Pero una cadena de puras rectas se aplana en una sola recta, y con eso no distingues un gato de una tostadora. Falta un ingrediente: después de multiplicar y sumar, cada valor pasa por una función de activación, un pequeño doblez que decide si la señal sigue viva o se apaga. La más común hoy, ReLU, hace algo casi tonto: si el número es negativo, lo vuelve cero; si es positivo, lo deja pasar. Ese doblez, repetido en miles de puntos, es lo que le permite a la red curvar el espacio y separar cosas que una recta jamás separaría.
03 · la profundidadPor qué se apilan varias capas
Una sola capa ya toma decisiones, pero decisiones pobres. La potencia aparece cuando pones una capa detrás de otra, y otra, y otra. A cada tramo la red construye descripciones un poco más abstractas de lo que entró. En una red que mira imágenes, esto es casi visible: las primeras capas detectan bordes y manchas de color; las intermedias combinan esos bordes en ojos, ruedas, texturas; las últimas juntan esas partes en "gato", "coche", "rostro". Nadie le dijo a la red qué era un borde ni un ojo. Lo dedujo apilando multiplicaciones [2].

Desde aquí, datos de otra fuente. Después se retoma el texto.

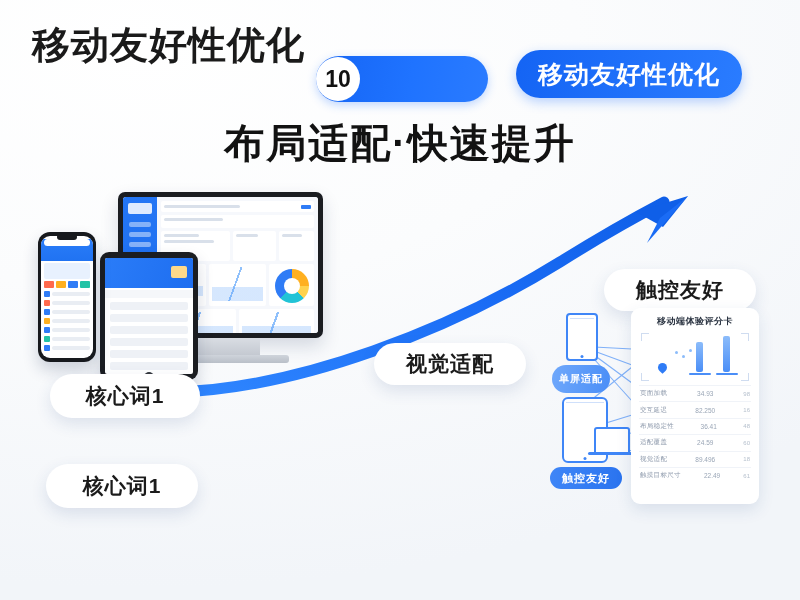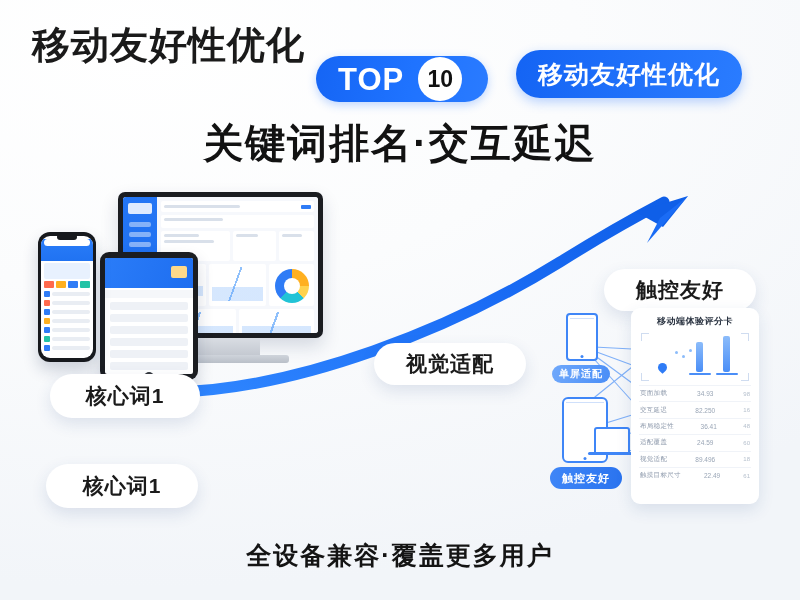--- a/index.html
+++ b/index.html
@@ -181,7 +181,6 @@
   <div class="hl-title">移动友好性优化</div>
 
   <div class="top-badge">
-    <span class="t-word">TOP</span>
     <span class="t-num">10</span>
   </div>
 

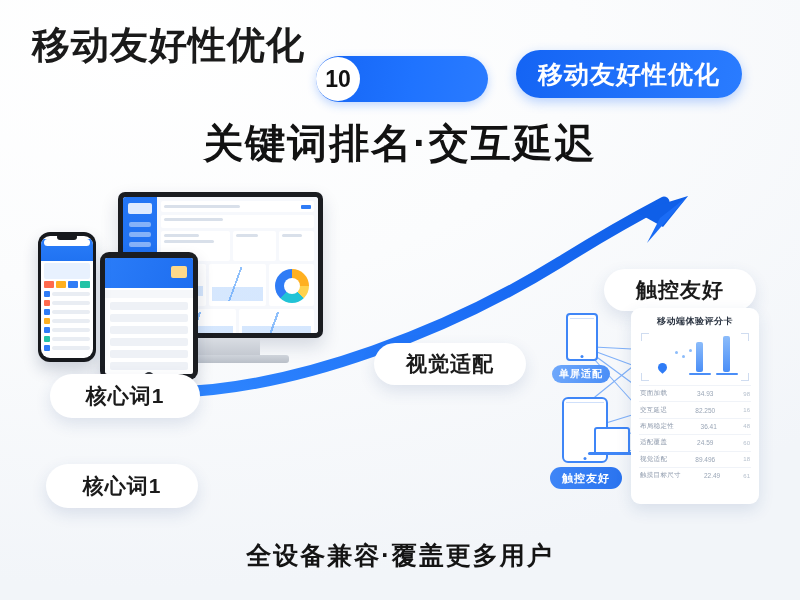--- a/index.html
+++ b/index.html
@@ -186,7 +186,7 @@
 
   <div class="pill-blue">移动友好性优化</div>
 
-  <div class="hl-sub">关键词排名·交互延迟</div>
+  <div class="hl-sub">布局适配·快速提升</div>
 
   <svg class="arrow-svg" viewBox="0 0 800 600">
     <defs>

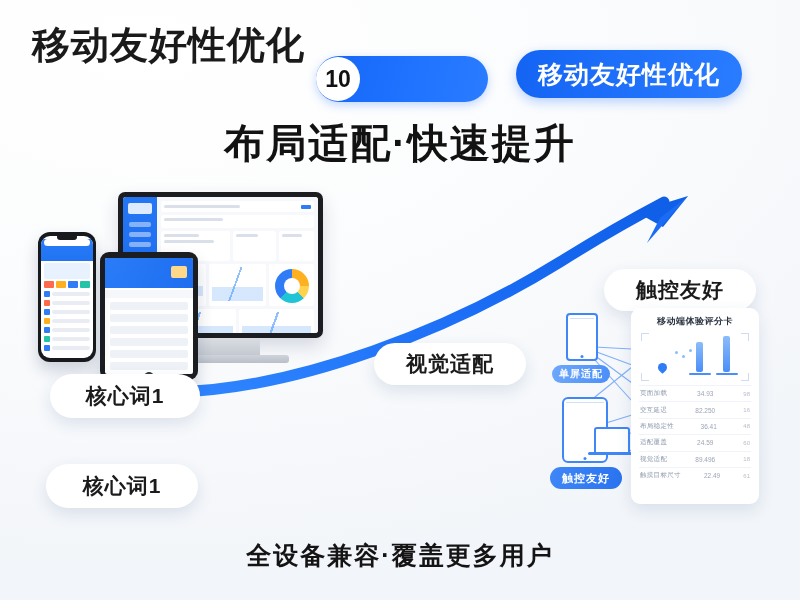--- a/index.html
+++ b/index.html
@@ -352,7 +352,7 @@
         <div class="hb"></div>
     </div>
 
-    <div class="d-pill" style="left:4px;top:60px;width:58px;height:18px;">单屏适配</div>
+    <div class="d-pill" style="left:4px;top:60px;width:58px;height:28px;">单屏适配</div>
 
     <div class="phone-ic" style="left:14px;top:92px;width:42px;height:62px;border-radius:6px;">
       <div class="scr"></div>

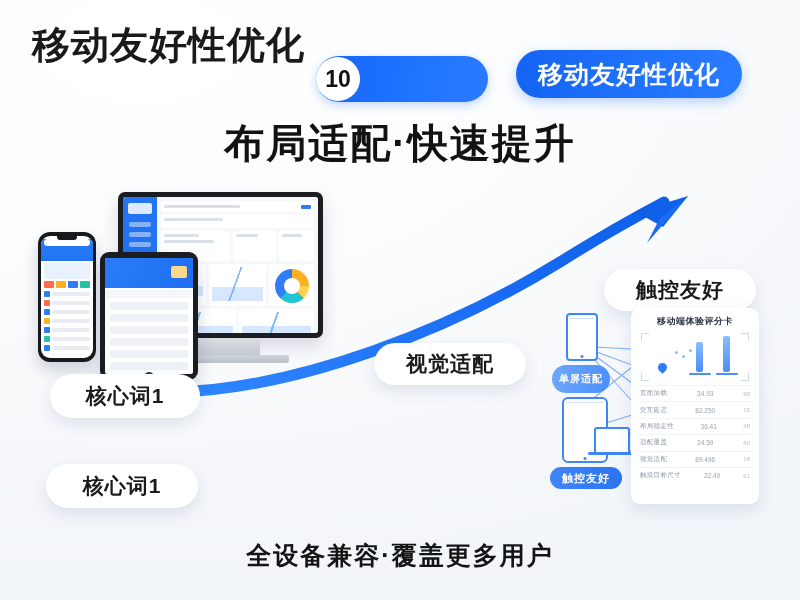--- a/index.html
+++ b/index.html
@@ -417,7 +417,6 @@
     </div>
   </div>
 
-  <div class="footer">全设备兼容·覆盖更多用户</div>
 </div>
 
 </body></html>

Por eso a las redes con muchas capas se les llama profundas, y a la disciplina, aprendizaje profundo. La profundidad no es un adorno: es la diferencia entre una máquina que traza una raya y una que reconoce una cara. Cada capa es una etapa de refinamiento; la respuesta no aparece de golpe, se decanta.
La idea es vieja. En 1958 el psicólogo Frank Rosenblatt presentó el perceptrón, la primera red entrenable: una sola capa que ya multiplicaba entradas por pesos y decidía sí o no [3]. Prometió demasiado, cayó en desgracia cuando se demostró que una sola capa no podía resolver problemas sencillos como el "o exclusivo", y hubo que esperar décadas y varias capas más para que la idea floreciera. Lo que hoy llamamos red neuronal es, en el fondo, muchos perceptrones apilados y afinados con paciencia.

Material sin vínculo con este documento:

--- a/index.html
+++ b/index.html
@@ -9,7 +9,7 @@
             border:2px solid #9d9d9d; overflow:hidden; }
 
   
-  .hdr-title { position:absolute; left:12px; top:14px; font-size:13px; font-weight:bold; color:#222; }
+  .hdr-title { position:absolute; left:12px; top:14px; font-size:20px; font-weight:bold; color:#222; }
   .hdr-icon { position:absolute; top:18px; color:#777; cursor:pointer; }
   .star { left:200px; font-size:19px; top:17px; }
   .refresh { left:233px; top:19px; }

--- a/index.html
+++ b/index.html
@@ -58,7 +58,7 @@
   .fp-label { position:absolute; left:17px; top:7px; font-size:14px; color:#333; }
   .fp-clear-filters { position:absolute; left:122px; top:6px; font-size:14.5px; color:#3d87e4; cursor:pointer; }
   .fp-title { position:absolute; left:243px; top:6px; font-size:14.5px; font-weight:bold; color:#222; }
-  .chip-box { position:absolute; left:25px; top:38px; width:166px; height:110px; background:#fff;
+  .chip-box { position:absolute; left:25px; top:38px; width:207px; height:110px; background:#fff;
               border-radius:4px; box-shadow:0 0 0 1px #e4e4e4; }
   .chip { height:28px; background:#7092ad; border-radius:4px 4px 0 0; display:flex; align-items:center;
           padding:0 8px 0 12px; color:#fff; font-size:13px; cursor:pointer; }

Una red recién nacida trae pesos al azar y responde cualquier cosa. "Entrenarla" significa mostrarle ejemplos con la respuesta correcta y corregir cada peso un poquito en la dirección que reduce el error. Repetido millones de veces, ese goteo de correcciones deja los pesos justo donde la red acierta. Los pesos ajustados son lo único que la red "sabe": son su memoria y su criterio.
04 · la salidaDe la última capa a una respuesta
Al final de la cadena hay una capa de salida con tantas casillas como respuestas posibles. Si la red clasifica animales, quizá tenga una casilla por especie, y cada una guarda un número de confianza. Un último paso convierte esos números en algo legible (probabilidades que suman 100 %) y la casilla más alta gana. "Con 92 % de confianza, esto es un gato." La red no está segura de nada; solo reporta hacia dónde se inclinó la suma de todas sus multiplicaciones.
Y ese es el mecanismo completo. Números que entran, capas que los multiplican, suman y doblan, y una casilla que se ilumina al final. Ni magia ni cerebro: una cadena de decisiones donde cada eslabón afina un poco lo que recibió. Cuando alguien te diga que una IA "piensa", tradúcelo mentalmente: está deslizando una columna de números por una escalera de multiplicaciones, y en el último peldaño se decanta una respuesta. Lo asombroso no es que haya neuronas (no las hay), sino que apilar aritmética simple, muchas veces, alcance para reconocer una cara.
Fuentes
- Goodfellow, I., Bengio, Y. & Courville, A. (2016). Deep Learning. MIT Press, cap. 6 ("Deep Feedforward Networks"). Disponible en deeplearningbook.org.
- LeCun, Y., Bengio, Y. & Hinton, G. (2015). Deep learning. Nature, 521, pp. 436-444. DOI: 10.1038/nature14539.
- Rosenblatt, F. (1958). The Perceptron: A Probabilistic Model for Information Storage and Organization in the Brain. Psychological Review, 65(6), pp. 386-408. DOI: 10.1037/h0042519.